I am hoping to walk from Sundsvall in Sweden to Trondheim next summer? I'm not sure I have the names of the places right and I'm waiting for the trail guide from the stolavsleden shop so I can get more details on the trail. I understand that it isn't as developed as caminos in Spain, Portugal, etc and that we'll have to be prepared to carry food with us, perhaps sleep in more "rustic" accommodations, etc?

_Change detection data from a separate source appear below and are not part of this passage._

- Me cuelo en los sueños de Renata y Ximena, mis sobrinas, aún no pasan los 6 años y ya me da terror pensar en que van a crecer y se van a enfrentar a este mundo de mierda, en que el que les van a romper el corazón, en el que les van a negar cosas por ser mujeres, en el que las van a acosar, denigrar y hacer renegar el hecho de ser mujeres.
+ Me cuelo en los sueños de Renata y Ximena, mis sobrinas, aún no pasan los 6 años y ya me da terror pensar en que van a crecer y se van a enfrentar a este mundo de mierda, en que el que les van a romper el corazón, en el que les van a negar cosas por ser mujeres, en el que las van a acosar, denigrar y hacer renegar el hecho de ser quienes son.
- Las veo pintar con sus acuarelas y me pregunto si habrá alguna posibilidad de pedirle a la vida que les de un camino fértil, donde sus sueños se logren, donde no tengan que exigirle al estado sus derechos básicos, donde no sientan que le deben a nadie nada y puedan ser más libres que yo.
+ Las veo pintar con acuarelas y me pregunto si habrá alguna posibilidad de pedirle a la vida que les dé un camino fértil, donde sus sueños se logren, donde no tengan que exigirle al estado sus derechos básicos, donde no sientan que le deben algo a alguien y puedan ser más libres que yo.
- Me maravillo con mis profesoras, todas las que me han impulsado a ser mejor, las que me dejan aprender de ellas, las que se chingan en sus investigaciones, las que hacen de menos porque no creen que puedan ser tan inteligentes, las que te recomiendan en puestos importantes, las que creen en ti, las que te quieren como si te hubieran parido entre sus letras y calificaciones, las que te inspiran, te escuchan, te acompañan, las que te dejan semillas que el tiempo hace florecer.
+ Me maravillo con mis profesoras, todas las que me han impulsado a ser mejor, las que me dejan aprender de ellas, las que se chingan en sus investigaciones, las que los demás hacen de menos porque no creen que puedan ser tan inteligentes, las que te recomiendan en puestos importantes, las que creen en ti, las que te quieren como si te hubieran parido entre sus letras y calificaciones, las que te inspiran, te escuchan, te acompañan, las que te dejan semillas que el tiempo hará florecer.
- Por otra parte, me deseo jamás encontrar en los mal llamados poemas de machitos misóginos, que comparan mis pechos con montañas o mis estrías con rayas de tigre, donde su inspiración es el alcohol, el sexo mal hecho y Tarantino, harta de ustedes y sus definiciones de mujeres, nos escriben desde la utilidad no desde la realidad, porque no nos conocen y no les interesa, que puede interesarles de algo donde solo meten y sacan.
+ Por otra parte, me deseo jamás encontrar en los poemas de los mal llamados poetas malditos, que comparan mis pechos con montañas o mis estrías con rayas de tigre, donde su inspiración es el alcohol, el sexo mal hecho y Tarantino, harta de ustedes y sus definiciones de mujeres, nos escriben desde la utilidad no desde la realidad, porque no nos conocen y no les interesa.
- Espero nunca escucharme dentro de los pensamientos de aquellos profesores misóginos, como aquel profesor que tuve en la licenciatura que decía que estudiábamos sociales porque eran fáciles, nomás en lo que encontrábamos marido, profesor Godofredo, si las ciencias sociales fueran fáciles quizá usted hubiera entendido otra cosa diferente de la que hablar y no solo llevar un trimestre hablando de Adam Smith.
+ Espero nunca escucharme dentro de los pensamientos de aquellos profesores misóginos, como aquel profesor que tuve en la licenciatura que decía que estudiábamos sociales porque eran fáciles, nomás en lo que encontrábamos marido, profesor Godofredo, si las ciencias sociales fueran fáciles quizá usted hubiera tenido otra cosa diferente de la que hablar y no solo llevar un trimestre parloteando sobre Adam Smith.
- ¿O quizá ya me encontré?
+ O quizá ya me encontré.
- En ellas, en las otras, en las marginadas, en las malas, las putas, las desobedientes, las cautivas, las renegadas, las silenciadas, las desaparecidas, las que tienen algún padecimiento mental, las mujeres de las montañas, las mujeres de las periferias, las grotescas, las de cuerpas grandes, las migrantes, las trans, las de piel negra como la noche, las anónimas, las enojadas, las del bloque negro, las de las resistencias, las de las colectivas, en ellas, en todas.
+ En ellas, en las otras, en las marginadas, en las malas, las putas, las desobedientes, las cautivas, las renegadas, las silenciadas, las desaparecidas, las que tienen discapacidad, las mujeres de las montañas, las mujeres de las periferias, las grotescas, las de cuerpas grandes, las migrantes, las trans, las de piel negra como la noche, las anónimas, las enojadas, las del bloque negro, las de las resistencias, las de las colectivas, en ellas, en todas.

I walked that route in May 2016. An interesting experience but very different from the Spanish caminos. If you have any specific questions I would be very happy to answer as far as I can. There is a very helpful and active Facebook group dedicated to the route. Many of the posts are in Swedish but most of the members are also very fluent in English and very ready to help. Well worth joining. https://www.facebook.com/groups/hikingstolavsleden/
The terrain is very mixed. A lot of walking on minor roads with one very long section - over 30km - at the side of a major surfaced road. A number of sections through pine forest including one stretch of about 40km without significant towns or villages. No very high mountain sections although the crossing from Sweden into Norway is a long isolated stage through significant hills. For an experienced walker none of the stages presents any technical challenges. The route passes through small towns or villages on most days but few large towns.
I carried a small tent and camped most nights. Swedish and Norwegian law and culture are very open to wild camping. Partly for convenience as I was not limited in my stages. Partly to reduce cost. And partly because I walked in May when many of the accommodation options were closed. I walked the route in 17 days which most people would find very fast - but with temperatures often close to or below freezing and with nowhere sheltered to stop on many days there was an incentive to keep moving
As I mentioned I walked in May and was occasionally camping in temperatures down to -5C. I carried a warm sleeping bag and winter clothing. Even in June I would go prepared for cool nights and personally I would always carry a sleeping bag. If you enter the names of some of the towns along the route into the www.weatherspark.com website search box you will find average weather figures for the route which should give you a good guide.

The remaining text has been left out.